An aqueous solution (continuous phase) was prepared by adding seviol 540(2 wt%) to RO water and heating to 90 ℃ for 4h with stirring and then cooling to room temperature.

Emulsions were prepared using the oscillating membranes and reactor apparatus of the invention. The start-up procedure was used with the continuous phase filling the chamber described in the figure (#) and flowing at a rate of 0.9 kg/min. The oscillatory displacement was 8mm and the frequency was 36 Hz. The two oil phases were mixed in-line using a static mixer at a ratio of 53.5:46.5 and passed through a triple filter cascade unit. The flow rate of the oil solution 1 was 0.321 kg/min. The flow rate of the oil solution 2 was 0.279 kg/min. The combined oil phase (dispersed phase) then entered the reactor and entered a manifold that evenly distributed the oil phase to each membrane sheet to pass through the membrane pores at a flux of 40kL/m2 h. Transmembrane pressure was measured at 2.6 psi.

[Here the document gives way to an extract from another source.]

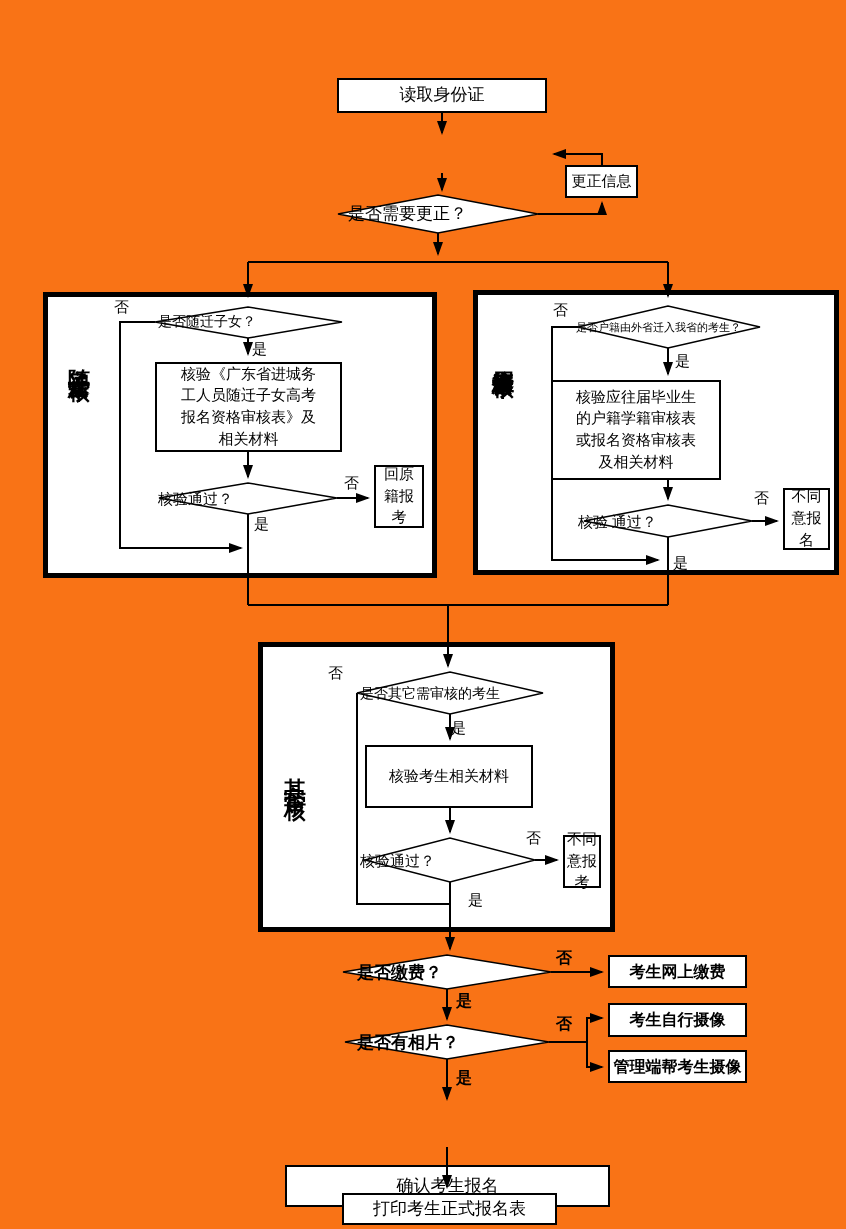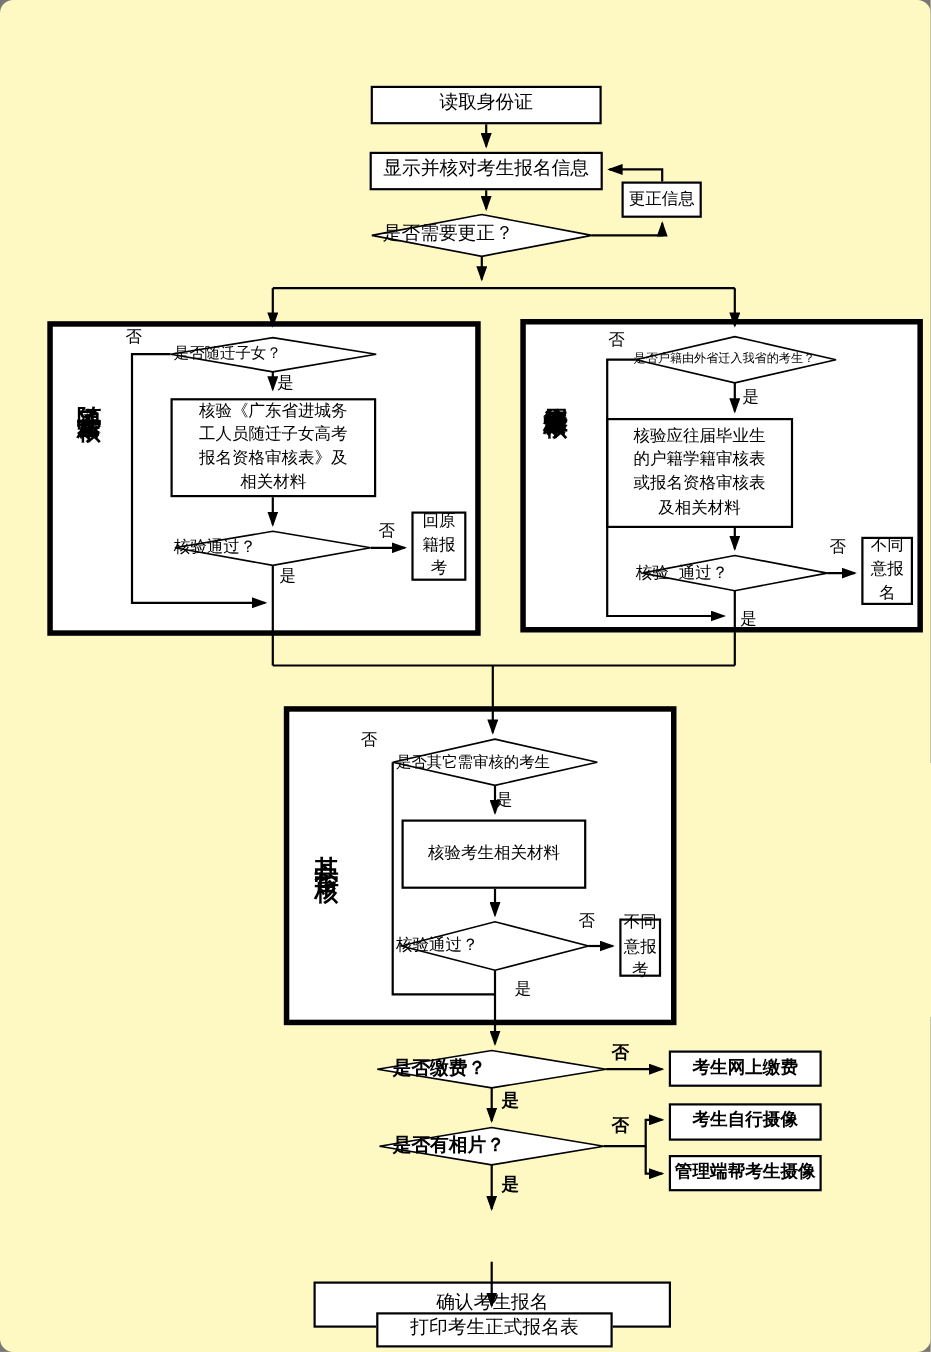"读取身份证" .canvas { background: #fef9c3 -> #f97316; border-radius: 12px -> none; font-family: Liberation Mono, monospace -> Liberation Serif, serif }
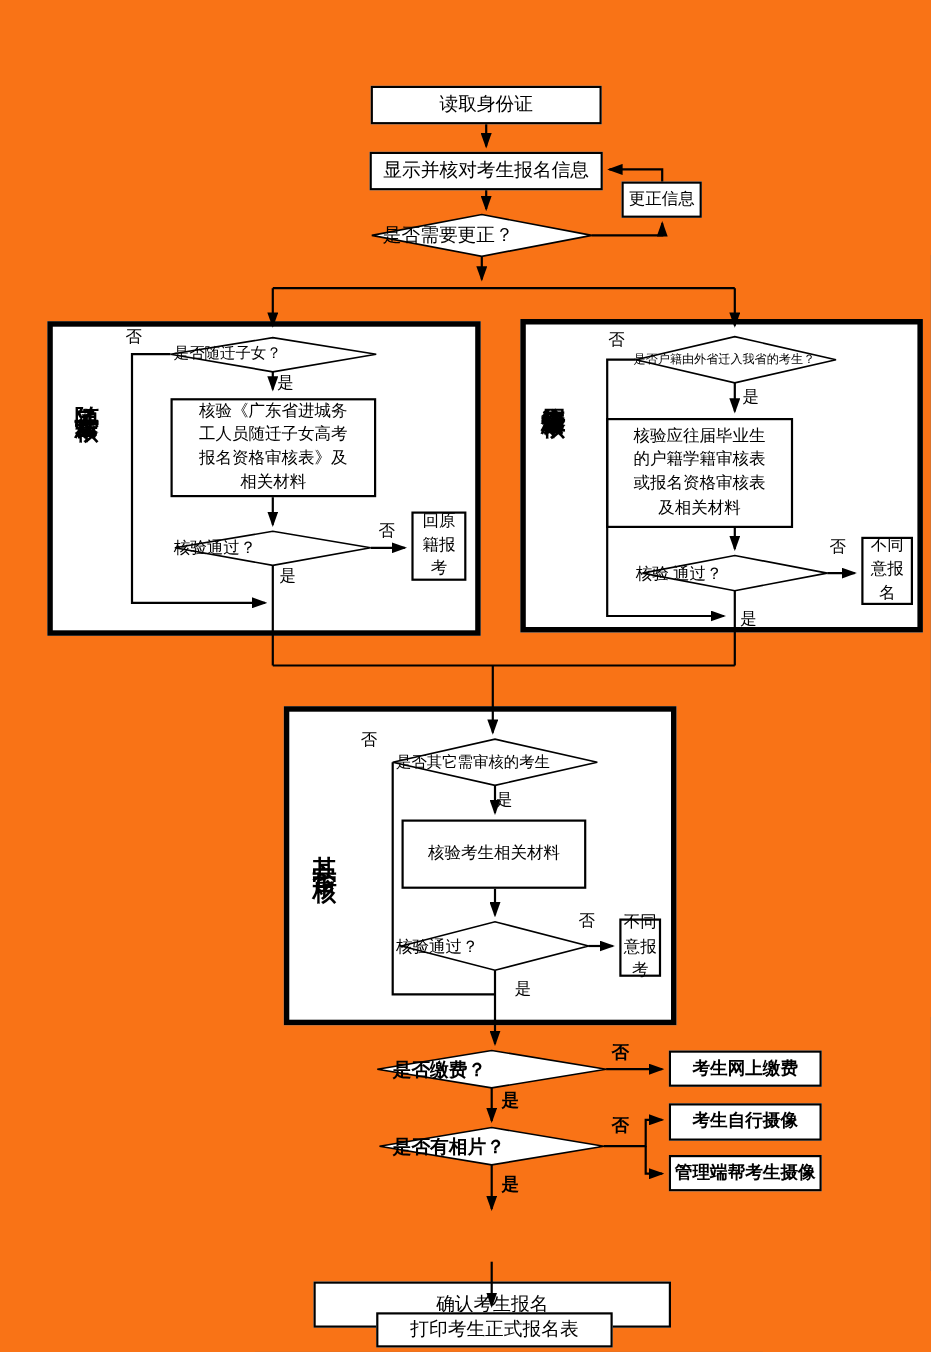"显示并核对考生报名信息" div.node { html: <div>显示并核对考生报名信息</div> -> none }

As the dispersed phase passes through the oscillating membrane, droplets form and are sheared off the membrane surface to be stabilized by the continuous phase and carried away from the emulsion outlet. This is a continuous process. For a DP concentration of 40%, the continuous phase flow rate was 0.9 kg/min.

The obtained emulsion had an average droplet size of 26.5um and a coefficient of variation of the diameter based on volume distribution of 30.5%.

One kilogram of the emulsion was collected in a jacketed vessel and mixed using a paddle and overhead mechanical stirrer at 50 rpm. The temperature was raised to 60 ℃ at 2.5 ℃/min and held for 45 min. The temperature was then raised to 75 ℃ at 0.5 ℃/min and held for 240 minutes. The temperature was then raised to 90 ℃ at 0.5 ℃/min and held for 480 minutes. Finally, the batch was cooled to room temperature while maintaining stirring.

The final product is a suspension of encapsulated perfume capsules in a PVOH solution. Additional components such as stabilizers and/or preservatives may be added as desired.

The average volume size of the obtained capsule population was 29.7um, and the coefficient of variation of the diameter was 31.3%. The active fragrance content of the slurry was 32.97%.

The dimensions and values disclosed herein are not to be understood as being strictly limited to the exact numerical values recited. Rather, unless otherwise specified, each such dimension is intended to mean both the recited value and a functionally equivalent range surrounding that value. For example, a dimension disclosed as "40 mm" is intended to mean "about 40 mm".

Each document cited herein, including any cross referenced or related patent or patent application and any patent application or patent to which this application claims priority or its benefits, is hereby incorporated by reference in its entirety unless expressly excluded or otherwise limited. The citation of any document is not an admission that it is prior art with any disclosure of the invention or the claims herein or that it alone, or in combination with any one or more of the references, teaches, suggests or discloses any such invention. Further, to the extent that any meaning or definition of a term in this document conflicts with any meaning or definition of the same term in a document incorporated by reference, the meaning or definition assigned to that term in this document shall govern.

While particular embodiments of the present invention have been illustrated and described, it would be obvious to those skilled in the art that various other changes and modifications can be made without departing from the spirit and scope of the invention. It is therefore intended to cover in the appended claims all such changes and modifications that are within the scope of this invention.